● **Work instructions**: After removing every image, reproduce the data exactly as it appears.
(Dataset extract)
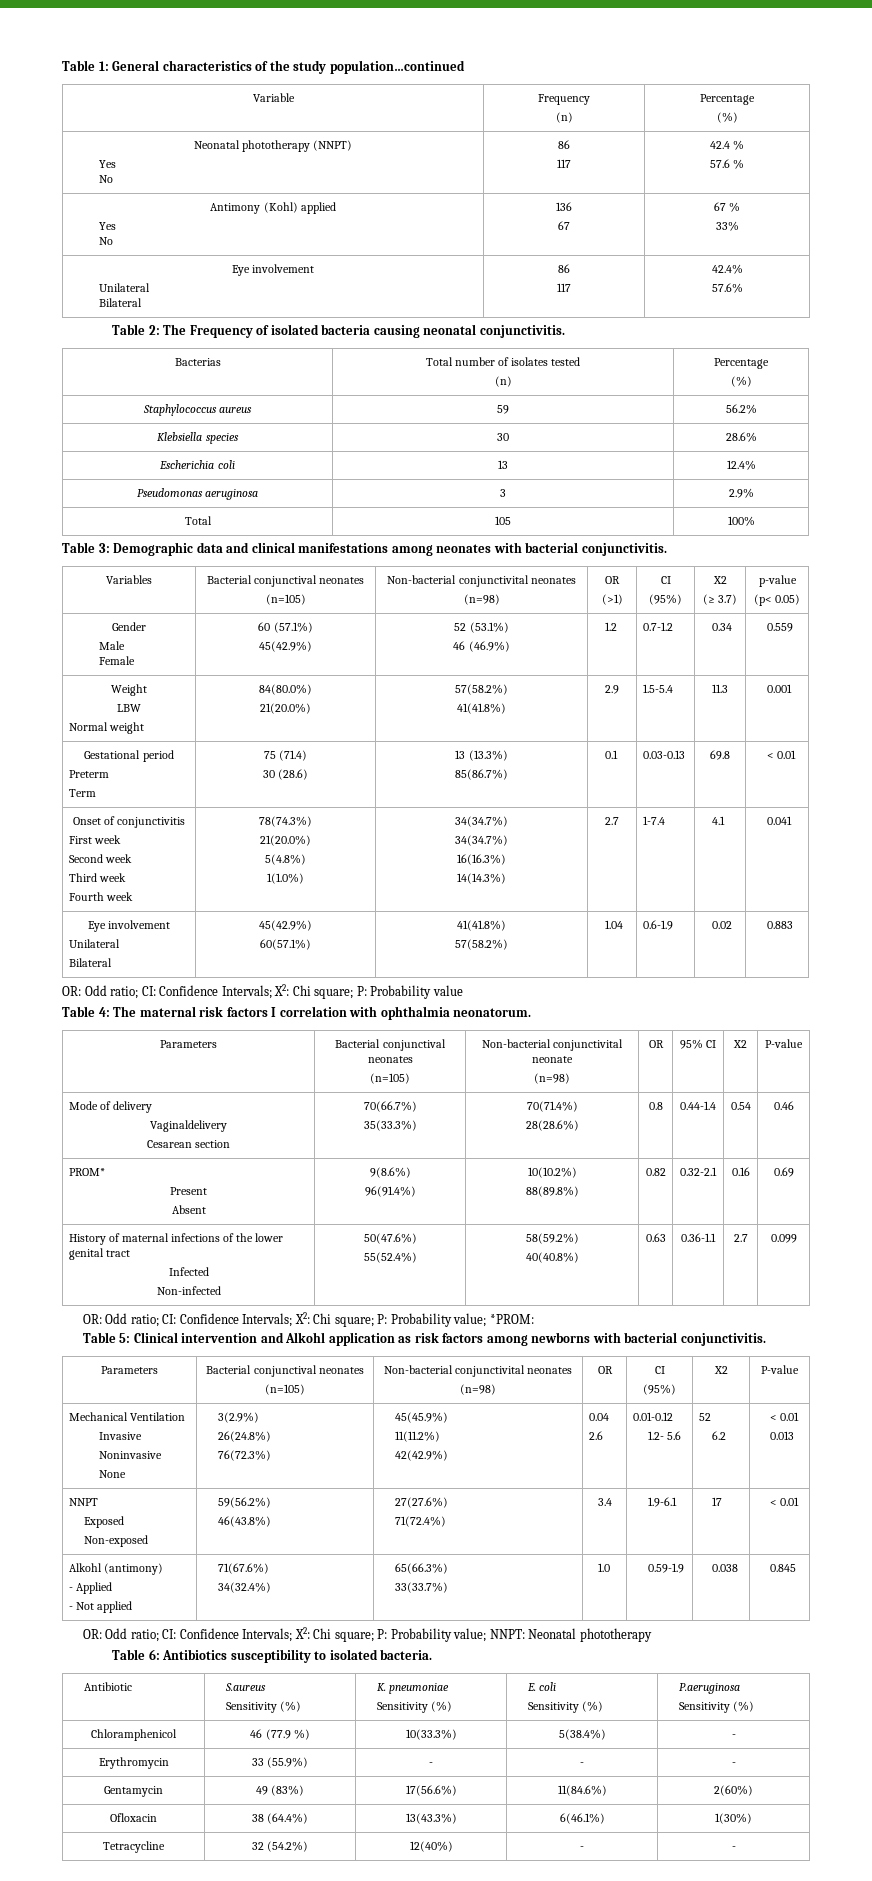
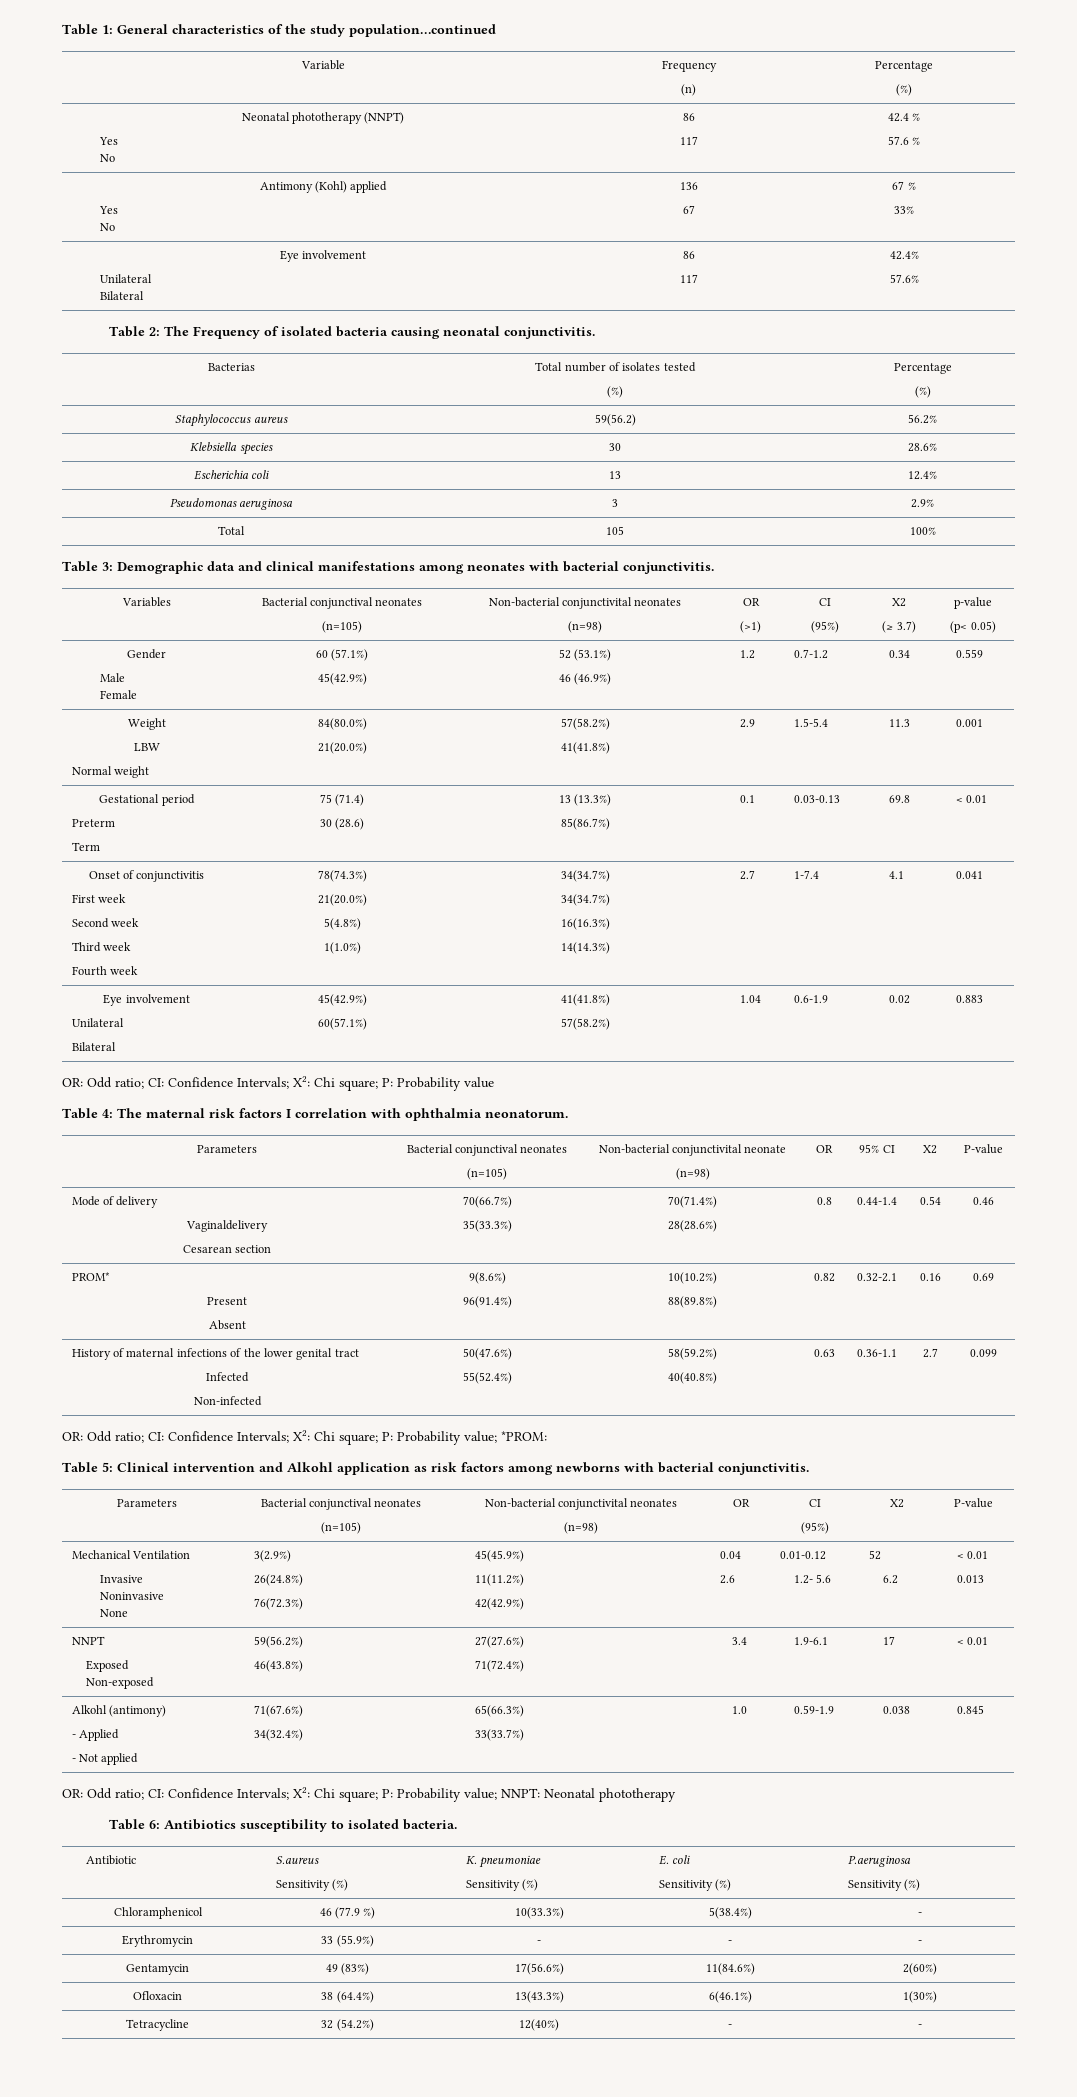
  Bacterias | Total number of isolates tested
- (n) | Percentage
+ (%) | Percentage
- Staphylococcus aureus | 59 | 56.2%
+ Staphylococcus aureus | 59(56.2) | 56.2%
(End Dataset extract)
● **Expected answer**:
  Bacterias | Total number of isolates tested
- (n) | Percentage
+ (%) | Percentage
- Staphylococcus aureus | 59 | 56.2%
+ Staphylococcus aureus | 59(56.2) | 56.2%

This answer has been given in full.